What is the UK plastic tax (PPT)?
More than 1.5m tonnes of plastic packaging used in consumer products in the UK each year are mostly made from virgin rather than recycled plastic. Plastic packaging accounted for 44% of plastic used in 2017 in the UK and 67% of the plastic waste produced (2.26M tonnes) (Source: Veolia White Paper). This tax is designed to encourage the use of recycled material within plastic packaging.
If you manufacture or import more than 10 tonnes of plastic packaging within your business per year, you will be affected by the new UK plastic tax introduced in April 2022.

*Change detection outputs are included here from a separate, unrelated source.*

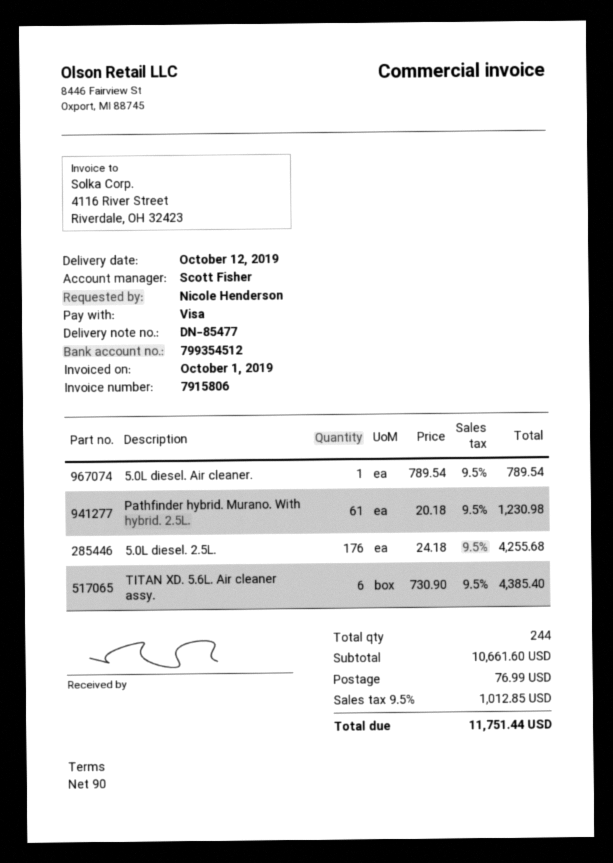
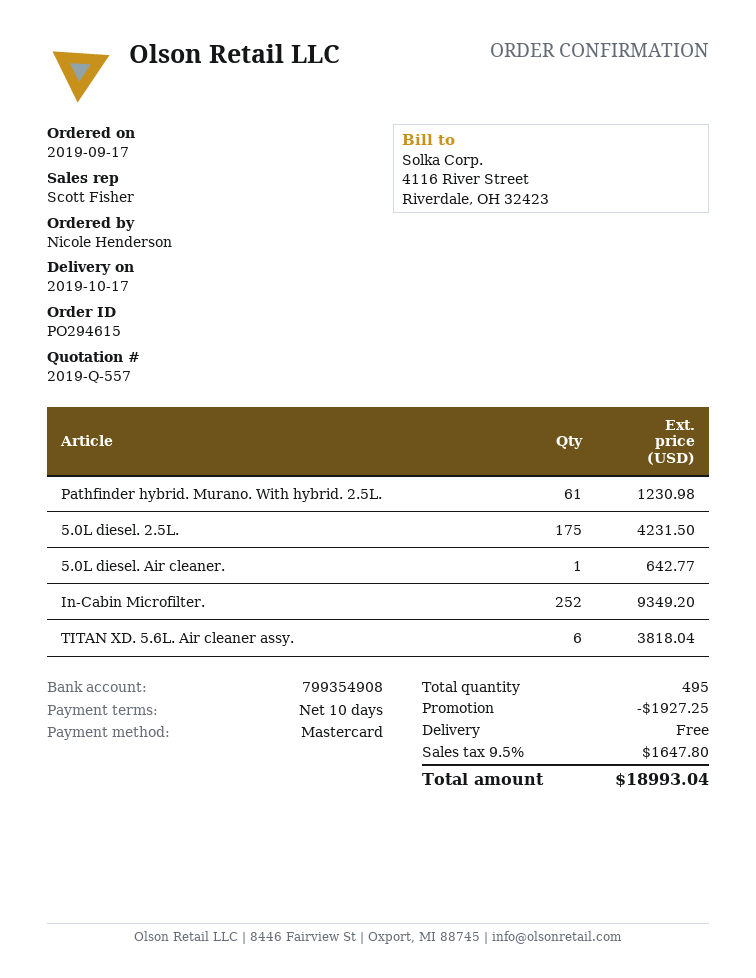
delivery date: 2019-10-12 -> 2019-10-17
payment terms: 90 days -> 10 days
payment method: Visa -> Mastercard
bank account: 799354512 -> 799354908
5.0L diesel. Air cleaner.: 1 for 789.54 -> 1 for 642.77
5.0L diesel. 2.5L.: 176 for 4255.68 -> 175 for 4231.50
TITAN XD. 5.6L. Air cleaner assy.: 6 for 4385.40 -> 6 for 3818.04
In-Cabin Microfilter.: none -> 252 for 9349.20
total quantity: 244 -> 495
discount: none -> 1927.25
shipping: 76.99 -> 0.00
tax: 9.5% = 1012.85 -> 9.5% = 1647.80
total: 11751.44 -> 18993.04

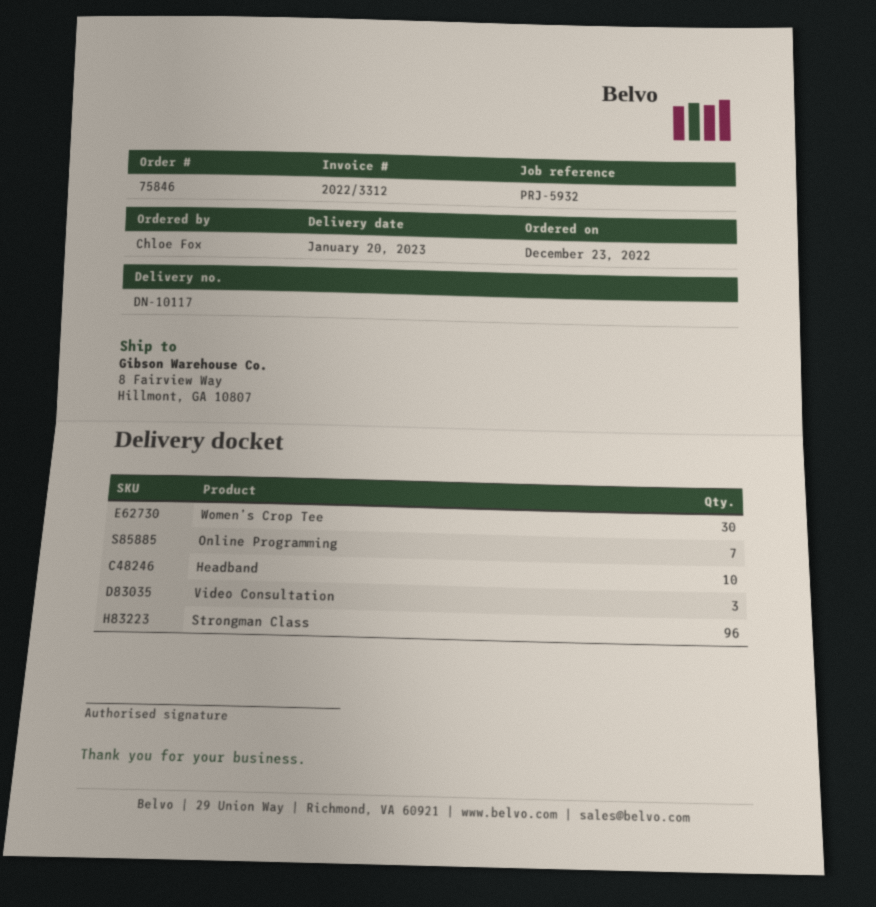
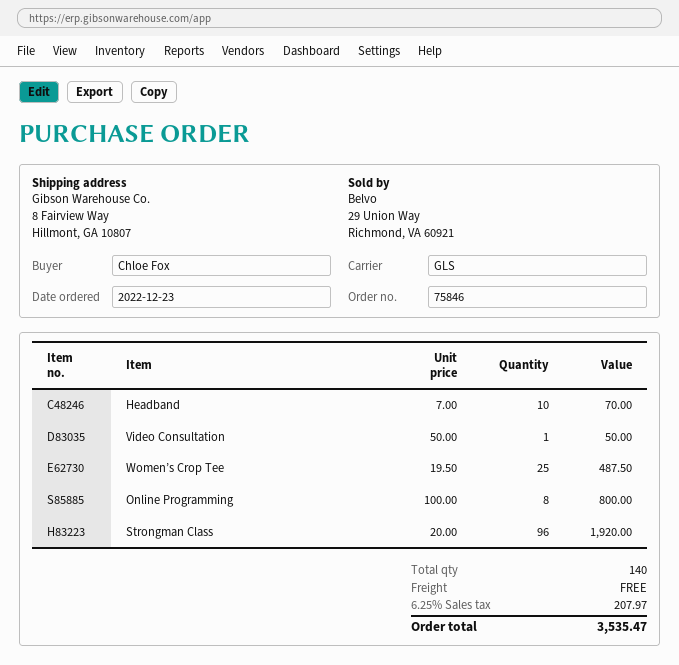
Women’s Crop Tee: 30 -> 25
Online Programming: 7 -> 8
Video Consultation: 3 -> 1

If you consume plastic packaging but are buying from a UK manufacturer, they will cover the tax liability, but you may be affected by the on costs of this or the possible effects on material availability. You need to ensure that your suppliers are meeting their liabilities in order to demonstrate due diligence.
Exported primary and secondary packaging will be relieved. Imported transport/tertiary packaging is also exempt (source: Valpak).
What defines plastic packaging?
For the purposes of the tax, plastic packaging is defined as packaging which is predominantly plastic by weight.
The tax will apply to plastic packaging which does not contain at least 30% recycled material.
The theory behind the tax is that it will provide a monetary incentive for businesses to increase the use of recycled plastics. This is in turn will create greater demand for the return of waste plastics into the circular economy rather than seeing it go to landfill or for incineration.
What will the rate be for PPT?
The rate of PPT will be £200 per metric tonne of plastic packaging (that contains less than 30% of post-consumer recycled plastic content) (source: Packaging Europe).
Who pays PPT?
The tax will be levied on importers and manufacturers, but businesses should bear in mind that the liability for non-payment of PPT can be placed with other stakeholders within the supply chain if a business knows or suspects that PPT has not been accounted for. Your business should take reasonable steps to verify PPT has been paid and guidance on what constitutes due diligence in this area is expected.
What will the economic impact of the Plastic Tax be?
The Government expects there to be no significant economic impact, however, some organisations may choose not to act and just pass on the additional costs to their customers. There will also be an added level of complexity and administration affecting most businesses’ supply chains (at some point within the chain). This is bound to incur costs that need to be ‘mopped up’.
There’s also the question of whether the supply chain is ready for the increased demand. The recycling infrastructure in the UK is likely to lag behind demand for post-consumer waste from the packaging manufacturers. The limited UK supply base coupled with an increase in demand for plastics with >30% recycled content will likely push prices up to a point where the benefit is removed. Whether this happens will also depend on the price of oil. Low oil prices can mean it can be cheaper to buy virgin material than material with a recycled content.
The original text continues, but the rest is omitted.